Old School Hack: Weapon Types and Arenas
[T]he game has handled weapon damage in different ways over its long life. In the early editions, tables reflected how weapons fared against armor types and if a monster had a special resistance to the damage, the information lived in the monster’s description. Later, to unify the tech, weapons dealt damage of a particular type (bludgeoning, piercing, or slashing), and the most recent incarnation treated all weapon damage as being effectively the same.
Schwalb, Robert J. Weapon Damage Types
While I realize that D&D Next probably isn't about creating new solutions to old problems, the discussions around this post reminded me of a mechanic I really liked in Old School Hack. In that game, instead of tying weapons to particular kinds of monsters, the most weapon types are tied to the different arenas. The two exceptions are very heavy weapons which are a special benefit in themselves and the neutral arena.
|Light Weapon - Examples shortswords, rapiers, one-handed
maces, daggers, truncheons, nunchucks, clawed
|+2 bonus when used in||Tight Arena - Narrow places that often limit
your mobility somehow.
|Reach Weapon - Examples quarterstaff, poleaxe, spear, flail,
|+2 bonus when used in||Hazardous Arena - Places where footing is
difficult or visibility is limited
and requires care.
|Ranged Weapon||+2 bonus when target is in||Open Arena - Stark, wide-open areas where
there is little to no cover.
|Heavy Weapon||+2 bonus when used in||Dense Arena - A crowded environment that has lots of fiddly but smashable bits that might get in the way|
Robinson, Kirin. Old School Hack Beta v1.0, p.12.
In my experience, the ties between weapon type and arena made combat more dynamic and made it easier for me to determine my first move in an encounter. If I had a weapon with a connection to a particular arena, I chose opponents in that arena first.
The other nice thing it did was spread out the group and provide natural spotlights. Instead of four or five PCs bunched in one area, we spread out a fair bit more. So even if a bunch of us were just making melee attacks, we were often doing it to different targets in different areas.
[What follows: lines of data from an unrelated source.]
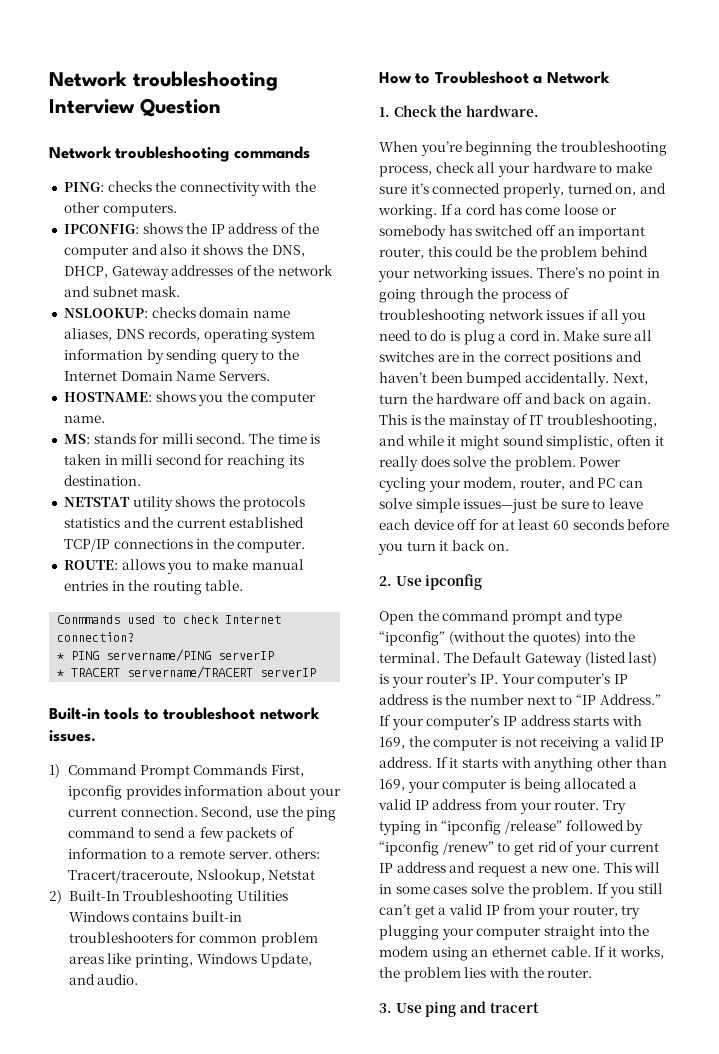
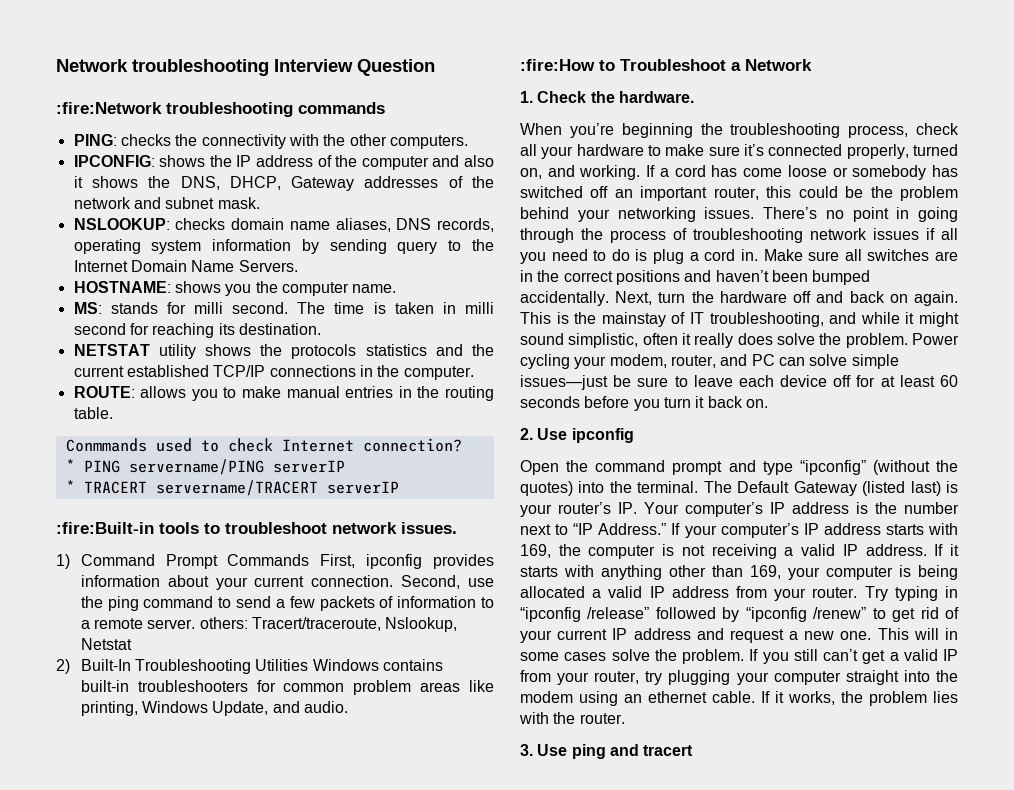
- Network troubleshooting commands
+ :fire:Network troubleshooting commands
- Built-in tools to troubleshoot network issues.
+ :fire:Built-in tools to troubleshoot network issues.
- How to Troubleshoot a Network
+ :fire:How to Troubleshoot a Network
Unlike having monster traits that resist or are vulnerable to certain types of damage, this is likely to matter in each encounter. It gives players choices whereas players often don't have a choice in what monsters they face. While I'd have to test it out to be sure, my gut tells me that it's less likely that players will load up on a golf bag full of weapons in this system, since they won't be penalized for not having the right kind of weapon and they are likely to see some benefit in most encounters unless the DM isn't doing a good job of setting up arenas.
As someone who might run the game, I like how it naturally lends me to think about setting up diverse arenas within one encounter. It forces me to think about terrain and to include different terrain types, especially if I want to reward my players' decisions. However, it doesn't give them or me so many choices that I feel overwhelmed as a relatively new DM.
It also encourages thinking about what demarcates the various arenas, leading to richer descriptions in my experience. One example would be a theater. Much of the building is taken up with seats which can be thought of as either dense or hazardous. The stage would probably be either open or neutral. Backstage, with its wandering passages, could be tight.
Finally, the arenas lend themselves to an easy way to physically represent the encounter without drawing out a grid-based map. This is important to me because I often have a hard time remembering things for the short term, especially things that were spoken to me and I didn't write down. I could easily use differently colored pieces of paper or index cards to represent each arena and use everything from minis to glass beads to represent the various characters.
I think, with a little work, this could be layered on top of D&D. What do you think?